Activity – Which lines run from the start of the material below through the line containing "those arms to"? Retype them exactly, pictures excluded.

[Recorded data Boundary: Start]

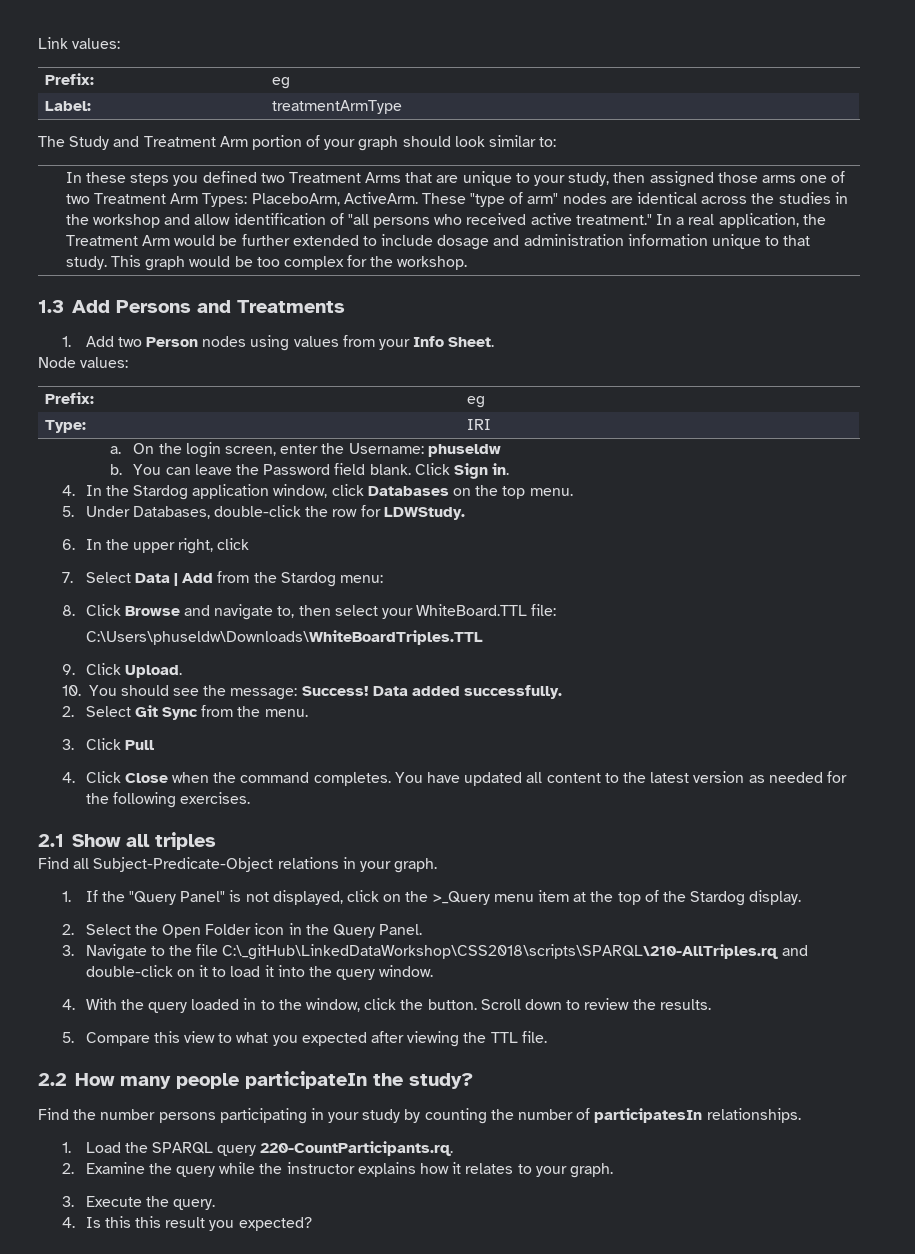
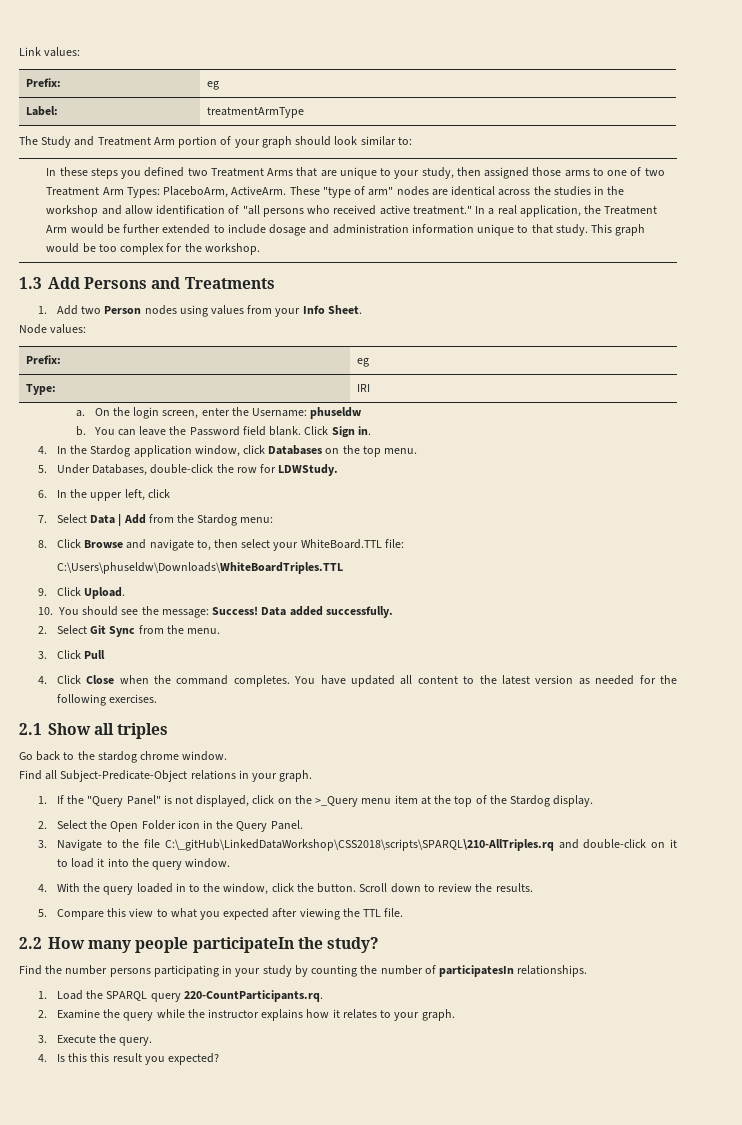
- In these steps you defined two Treatment Arms that are unique to your study, then assigned those arms one of two Treatment Arm Types: PlaceboArm, ActiveArm.
+ In these steps you defined two Treatment Arms that are unique to your study, then assigned those arms to one of two Treatment Arm Types: PlaceboArm, ActiveArm.
- 6. In the upper right, click
+ 6. In the upper left, click
+ Go back to the stardog chrome window.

[Recorded data Boundary: End]

The completed task –
- In these steps you defined two Treatment Arms that are unique to your study, then assigned those arms one of two Treatment Arm Types: PlaceboArm, ActiveArm.
+ In these steps you defined two Treatment Arms that are unique to your study, then assigned those arms to one of two Treatment Arm Types: PlaceboArm, ActiveArm.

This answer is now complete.